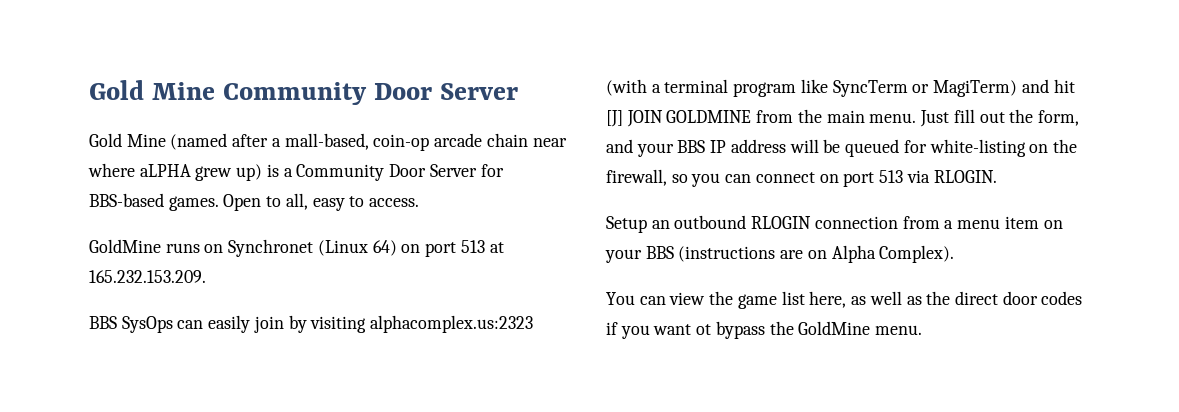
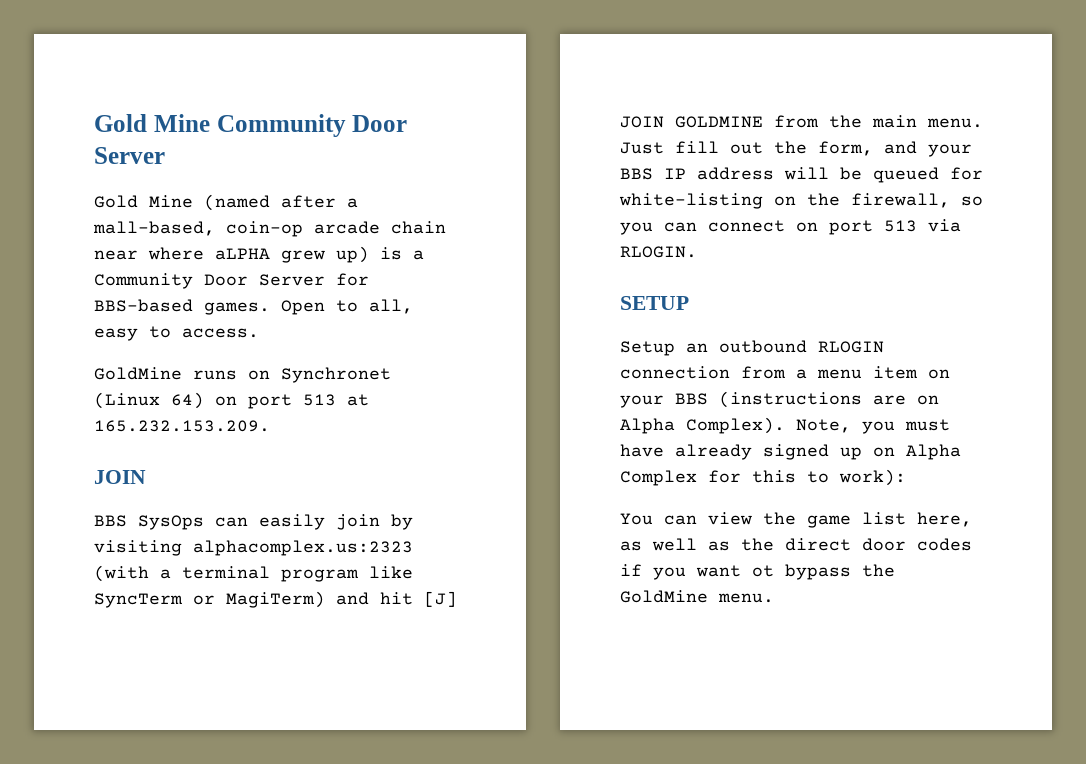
  GoldMine runs on Synchronet (Linux 64) on port 513 at 165.232.153.209.
+ JOIN
+ SETUP
+ Note, you must have already signed up on Alpha Complex for this to work):

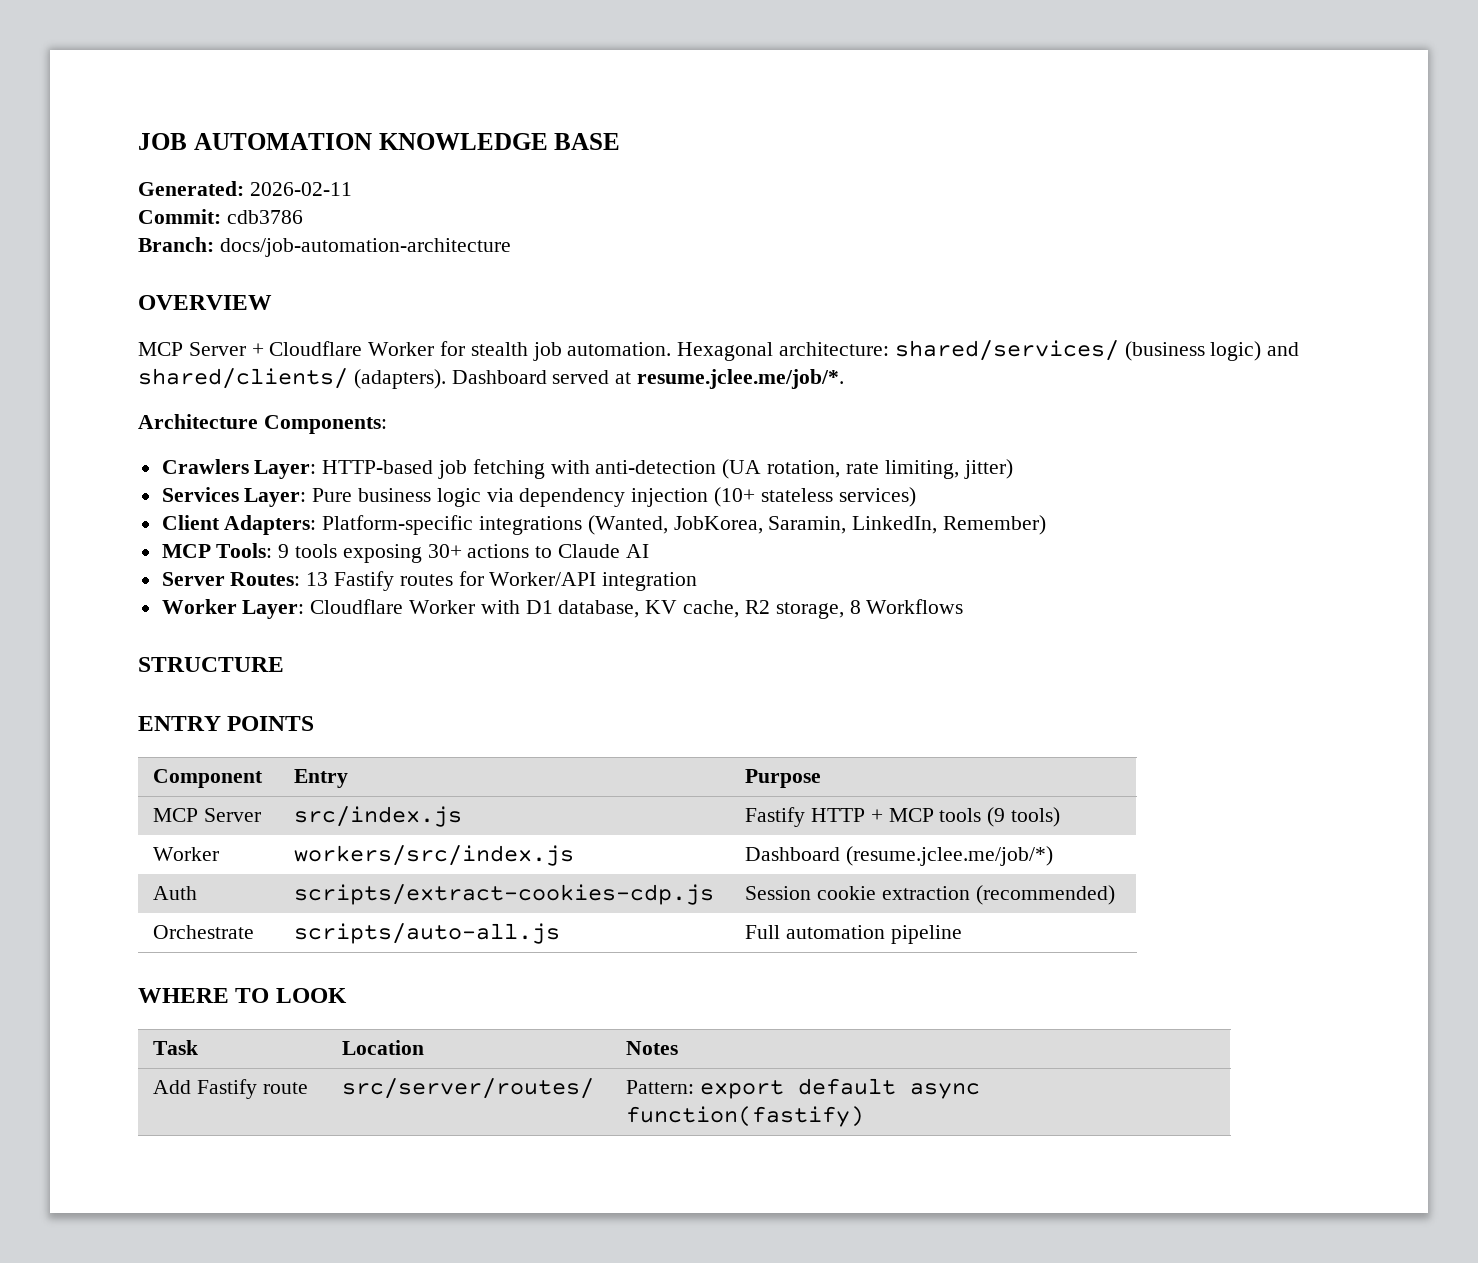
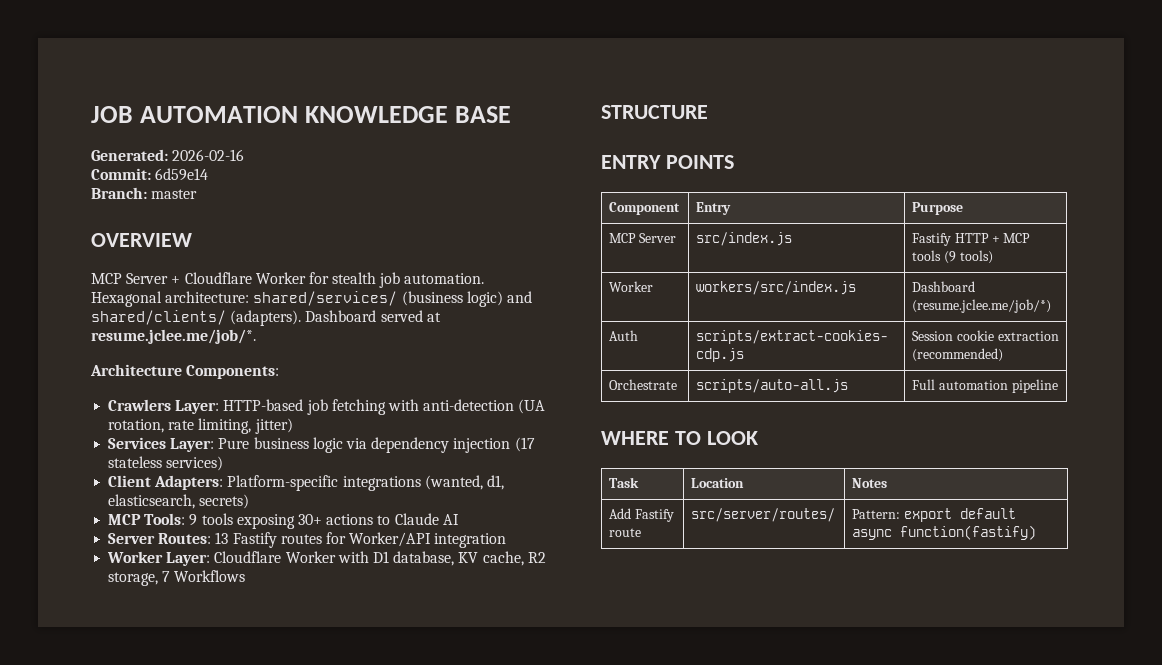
- Generated: 2026-02-11
+ Generated: 2026-02-16
- Commit: cdb3786
+ Commit: 6d59e14
- Branch: docs/job-automation-architecture
+ Branch: master
- Services Layer: Pure business logic via dependency injection (10+ stateless services)
+ Services Layer: Pure business logic via dependency injection (17 stateless services)
- Client Adapters: Platform-specific integrations (Wanted, JobKorea, Saramin, LinkedIn, Remember)
+ Client Adapters: Platform-specific integrations (wanted, d1, elasticsearch, secrets)
- Worker Layer: Cloudflare Worker with D1 database, KV cache, R2 storage, 8 Workflows
+ Worker Layer: Cloudflare Worker with D1 database, KV cache, R2 storage, 7 Workflows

============

» **WHAT THIS TASK INVOLVES**
Everything above should be given again exactly, apart from the pictures.

» **EXPECTED ANSWER**
  GoldMine runs on Synchronet (Linux 64) on port 513 at 165.232.153.209.
+ JOIN
+ SETUP
+ Note, you must have already signed up on Alpha Complex for this to work):

- Generated: 2026-02-11
+ Generated: 2026-02-16
- Commit: cdb3786
+ Commit: 6d59e14
- Branch: docs/job-automation-architecture
+ Branch: master
- Services Layer: Pure business logic via dependency injection (10+ stateless services)
+ Services Layer: Pure business logic via dependency injection (17 stateless services)
- Client Adapters: Platform-specific integrations (Wanted, JobKorea, Saramin, LinkedIn, Remember)
+ Client Adapters: Platform-specific integrations (wanted, d1, elasticsearch, secrets)
- Worker Layer: Cloudflare Worker with D1 database, KV cache, R2 storage, 8 Workflows
+ Worker Layer: Cloudflare Worker with D1 database, KV cache, R2 storage, 7 Workflows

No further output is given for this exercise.